When I encountered the IOStream library, I was immediately a fan. Here was an extensible, type-safe, I/O mechanism that was built as an ordinary library and did not depend upon some special support by the compiler. At the same time, it was an efficient and compact notation. It was possible to write
os << "X=" << x << endl;
and leave it up to the compiler to know what type x really was and leave it up to x to know how to output itself. This was what object-oriented programming was suppose to be all about. So, I immediately stopped using the old C stdio library and began to exclusively use IOStreams. The more I used the library, and in particular the more I studied the library, the more impressed I became. I can honestly say that I learned a lot about how to do good design in C++ by studying the IOStream library. Here are a few examples of some of the things I found impressive about the IOStreams library even back in the early 1990s. (I will use the past tense to refer to the pre-Standard version of the IOStreams library and the present tense for referring to the Standard-compliant IOStreams. Most remarks will apply to both unless I specifically note otherwise, but I will try to avoid constant usage of the phrase "is/was" .)

Abstraction — having a base class that provides an abstraction, and derived classes that provide different implementations, is a fundamental part of object-oriented design. It is easy to overlook just how good the IOStreams design was in that respect. About the only time I ever had to care about the actual type of IOStream that I was using was when I found it necessary to explicitly add an ends manipulator to a strstream. These days I use a stringstream (see sidebar, "strstream vs. stringstream") and even that distinction has disappeared. While the Standard IOStreams library comes with file-based streams and memory-based streams, lots of people have added implementations for other types of streams. We will be adding a few ourselves before this column is over (and many more before I am through).

Multiple layers of abstraction — the IOStreams library was built on multiple levels of abstraction. This is just plain good design. I repeatedly see high-level abstractions that are implemented in C for all practical purposes. Decomposing a problem into smaller pieces makes just as much sense for object-oriented design as it ever did before. In the object-oriented sense, the "smaller" pieces should themselves be good abstractions. As IOStreams shows, those lower-level abstractions can significantly simplify the implementation and often turn out to be extremely useful in their own right.

Multiple inheritance — the IOStreams library was one of the first good examples of the use multiple inheritance that I encountered. It remains one of the best examples to this day.

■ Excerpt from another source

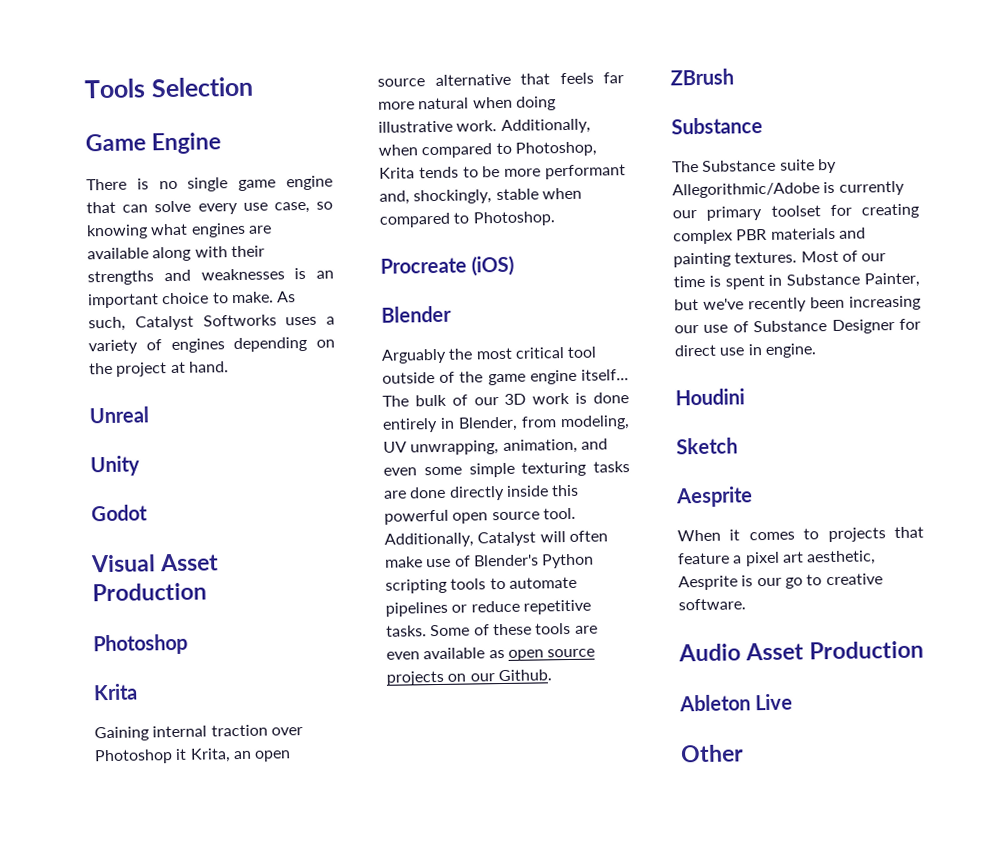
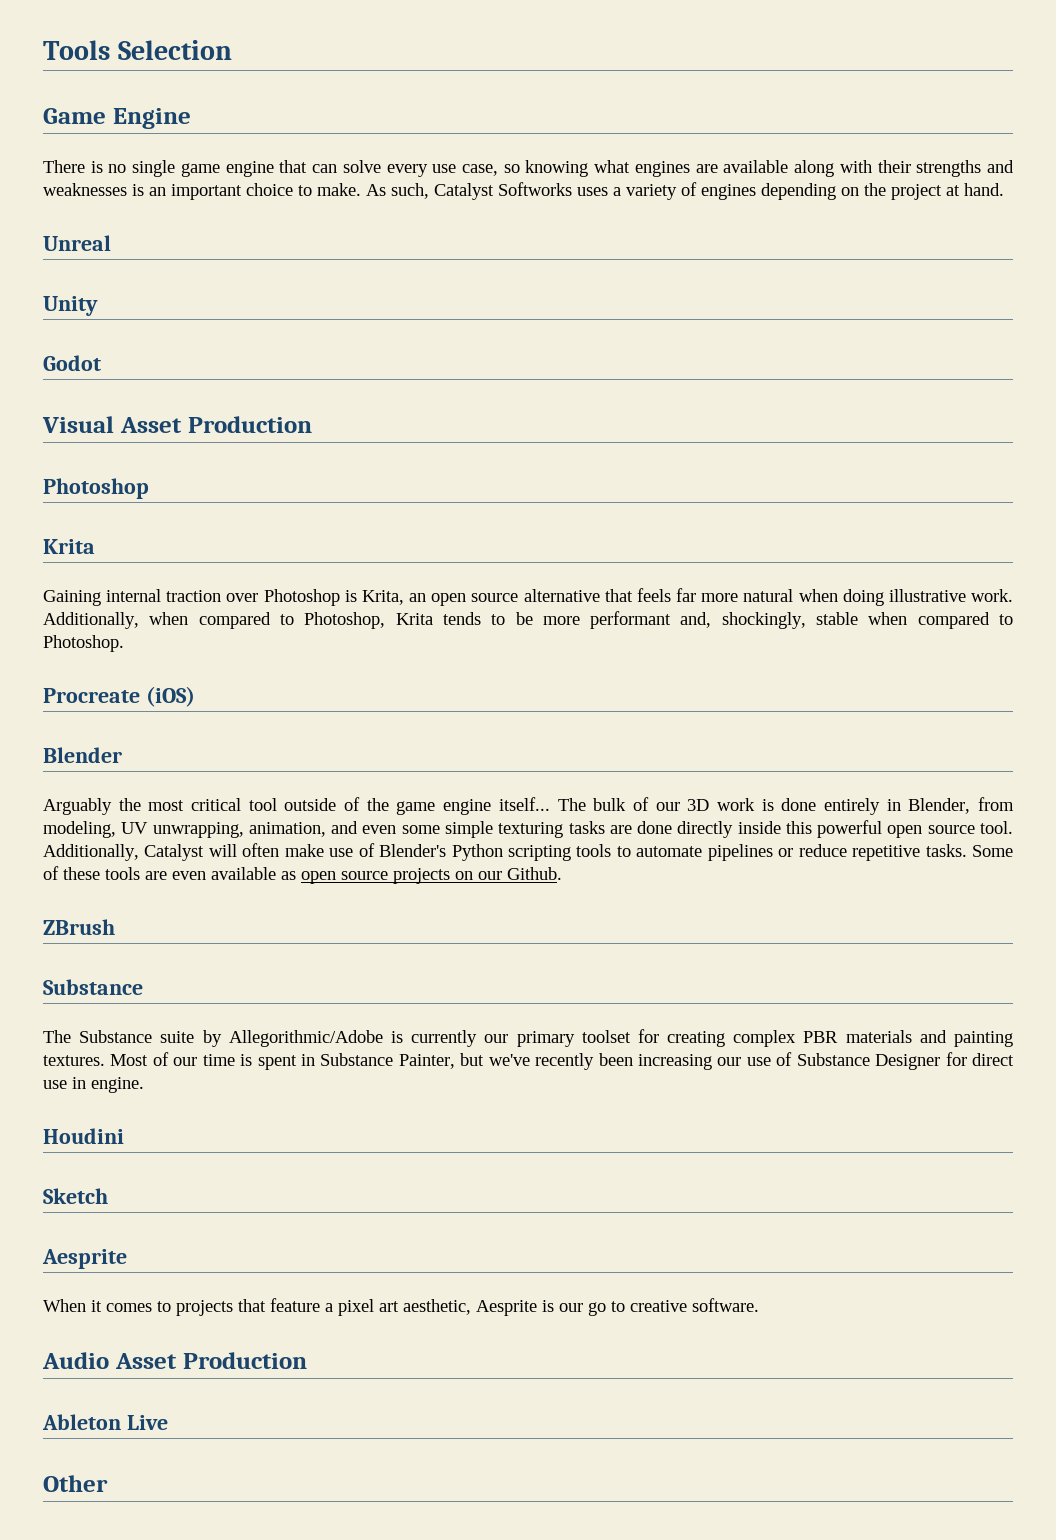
- Gaining internal traction over Photoshop it Krita, an open source alternative that feels far more natural when doing illustrative work.
+ Gaining internal traction over Photoshop is Krita, an open source alternative that feels far more natural when doing illustrative work.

Useful idioms — the IOStreams library contains a number of useful idioms that are applicable to a lot of other class designs. One of my favorites is the automatic conversion operators that allow the status of an IOStream object to be tested directly:
if (istrm) . . . // ok to use it
I use this idiom repeatedly in my own classes, and I wonder why it is not more commonly used.

It is the extensibility of the IOStreams library that is probably its best known aspect, however. In fact, the IOStreams library might just as well be called "the extensible IOStreams library." This extensibility comes is many different forms:

The simplest form is the ability to define input and output operators externally to the IOStreams library itself. This is so common that most of us do not even think about it when we write a new operator<< for some class. Nevertheless, this doesn't "just happen" to work. It works because it was designed that way.

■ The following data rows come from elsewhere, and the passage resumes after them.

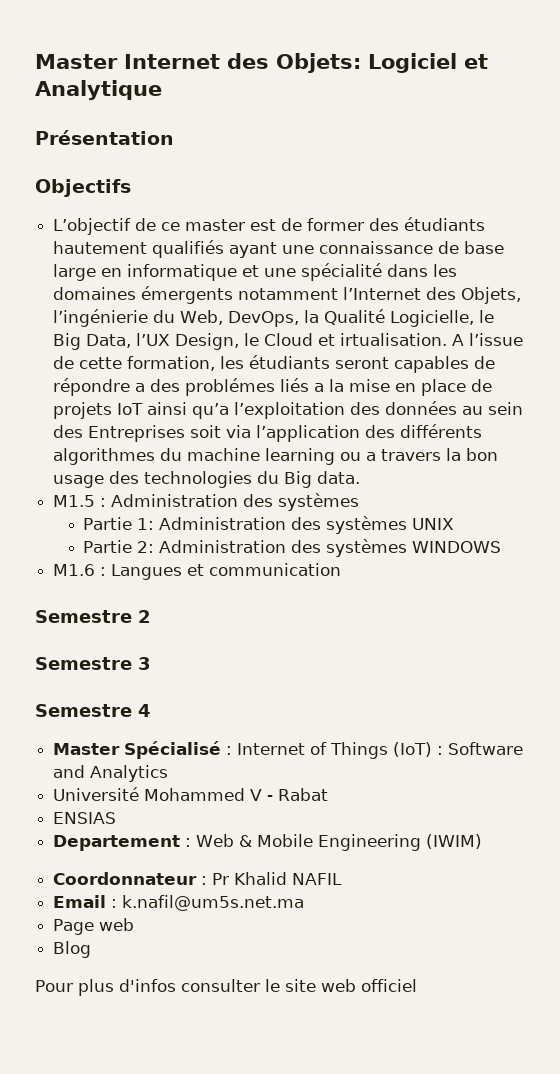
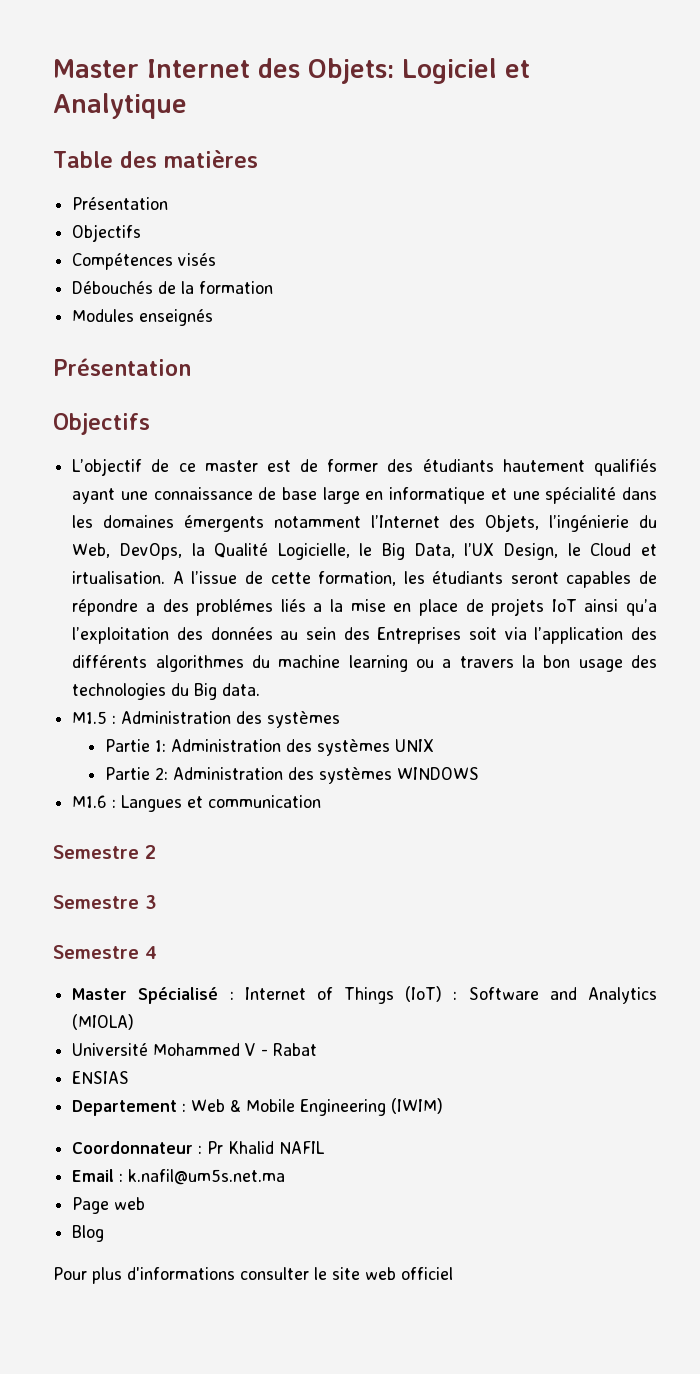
+ Table des matières
+ Présentation
+ Objectifs
+ Compétences visés
+ Débouchés de la formation
+ Modules enseignés
- Master Spécialisé : Internet of Things (IoT) : Software and Analytics
+ Master Spécialisé : Internet of Things (IoT) : Software and Analytics (MIOLA)
- Pour plus d'infos consulter le site web officiel
+ Pour plus d'informations consulter le site web officiel

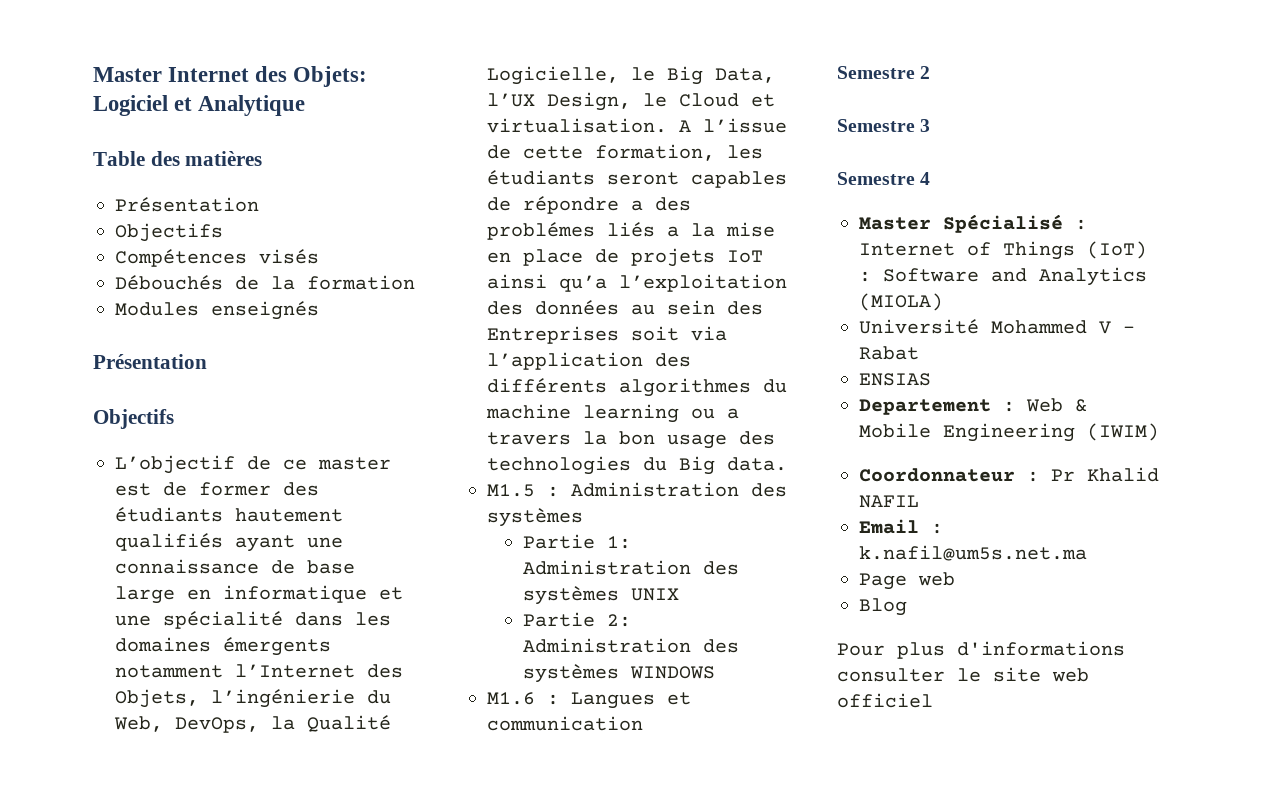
- L’objectif de ce master est de former des étudiants hautement qualifiés ayant une connaissance de base large en informatique et une spécialité dans les domaines émergents notamment l’Internet des Objets, l’ingénierie du Web, DevOps, la Qualité Logicielle, le Big Data, l’UX Design, le Cloud et irtualisation.
+ L’objectif de ce master est de former des étudiants hautement qualifiés ayant une connaissance de base large en informatique et une spécialité dans les domaines émergents notamment l’Internet des Objets, l’ingénierie du Web, DevOps, la Qualité Logicielle, le Big Data, l’UX Design, le Cloud et virtualisation.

Besides the ability to add new operators to the IOStreams library without having to change the library itself, the library provides mechanisms to allow extensible formatting information on a per-class basis, again without having to change the library itself. I will explore this mechanism in a future column.

The IOStreams library can be extended by derivation. Again, this doesn't "just happen." There is far more to designing a good base class than just making some of the functions virtual. I have often maintained that designing the protected part of a class' interface is the hardest part of doing a good abstraction. The protected part is the abstraction that is exposed to derived classes, but not to ordinary clients. Many class designs abdicate on this part by just declaring all the data as protected, (or providing protected accessors and mutators for all the data elements). This is effectively no abstraction at all since it means that any changes to the base class' default implementation cause ripple changes to any derived classes. Alternatively, many classes just provide a "pure interface" with no data, no default implementations, and all functions declared virtual. This just transfers the full burden of implementation to every derived class [2]. The IOStreams library takes a middle approach. It provides a protected interface that is actually an abstraction, but lower level (and less safe) than the client abstraction. Then it provides a default implementation for all parts of this abstraction. This is one of the areas where the Standard version of IOStreams improves upon its predecessor.

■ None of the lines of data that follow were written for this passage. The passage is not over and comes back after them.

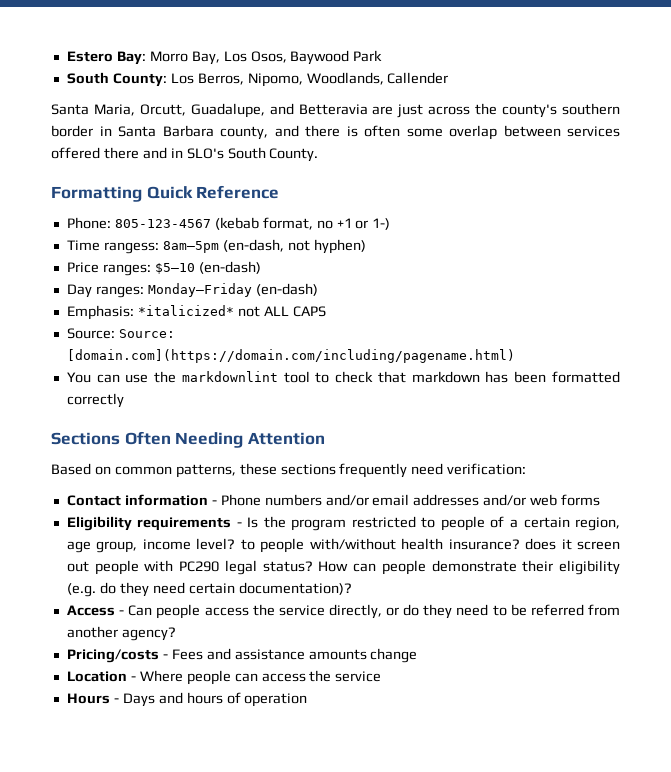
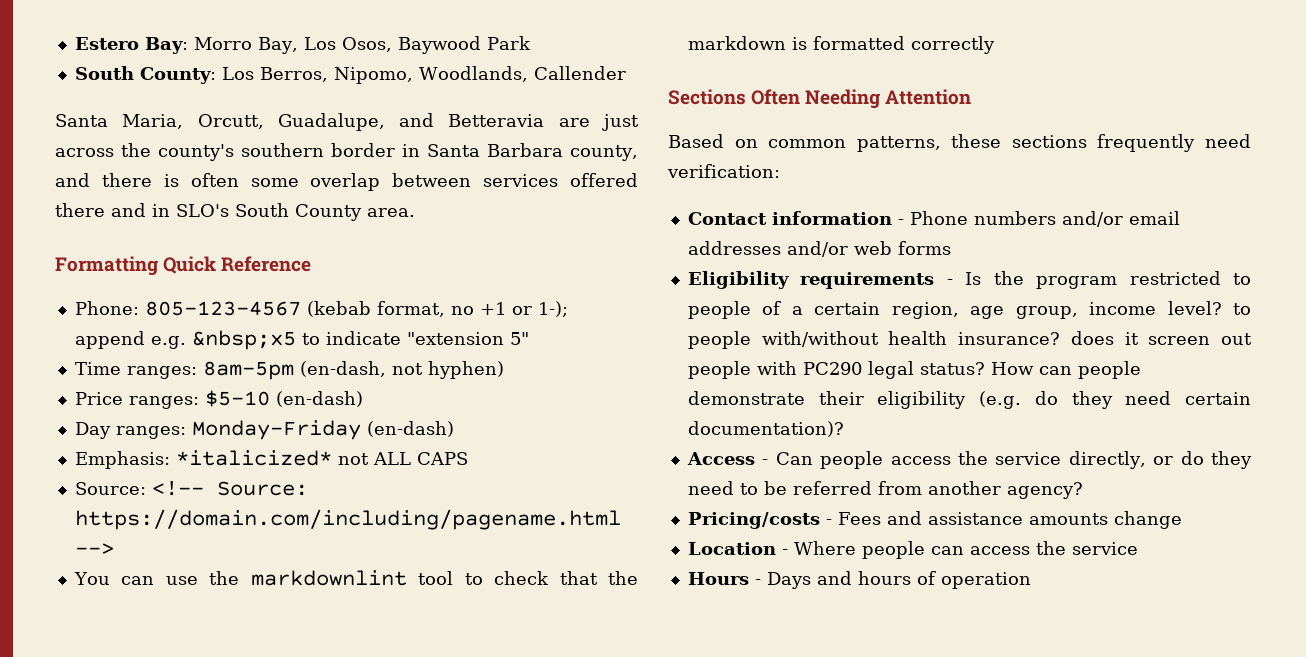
- Santa Maria, Orcutt, Guadalupe, and Betteravia are just across the county's southern border in Santa Barbara county, and there is often some overlap between services offered there and in SLO's South County.
+ Santa Maria, Orcutt, Guadalupe, and Betteravia are just across the county's southern border in Santa Barbara county, and there is often some overlap between services offered there and in SLO's South County area.
- Phone: 805-123-4567 (kebab format, no +1 or 1-)
+ Phone: 805-123-4567 (kebab format, no +1 or 1-); append e.g. &nbsp;x5 to indicate "extension 5"
- Time rangess: 8am–5pm (en-dash, not hyphen)
+ Time ranges: 8am–5pm (en-dash, not hyphen)
- Source: Source: [domain.com](https://domain.com/including/pagename.html)
+ Source: <!-- Source: https://domain.com/including/pagename.html -->
- You can use the markdownlint tool to check that markdown has been formatted correctly
+ You can use the markdownlint tool to check that the markdown is formatted correctly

Finally, the Standard IOStreams library is template based. This provides another dimension of extensibility that was not present in prior versions. In a future column, I will be taking advantage of this extensibility.

This column is intended as an introduction to IOStreams design, not a tutorial on IOStreams usage. To set the stage, I am going to jump right into the very heart of IOStreams by providing a fairly detailed example of creating a derived stream class. I have found that in spite of the fact that IOStreams is designed to be extended, many programmers seem to feel that extending IOStreams is too complex or too much work. There is no better way to get past this aversion than to dive right in.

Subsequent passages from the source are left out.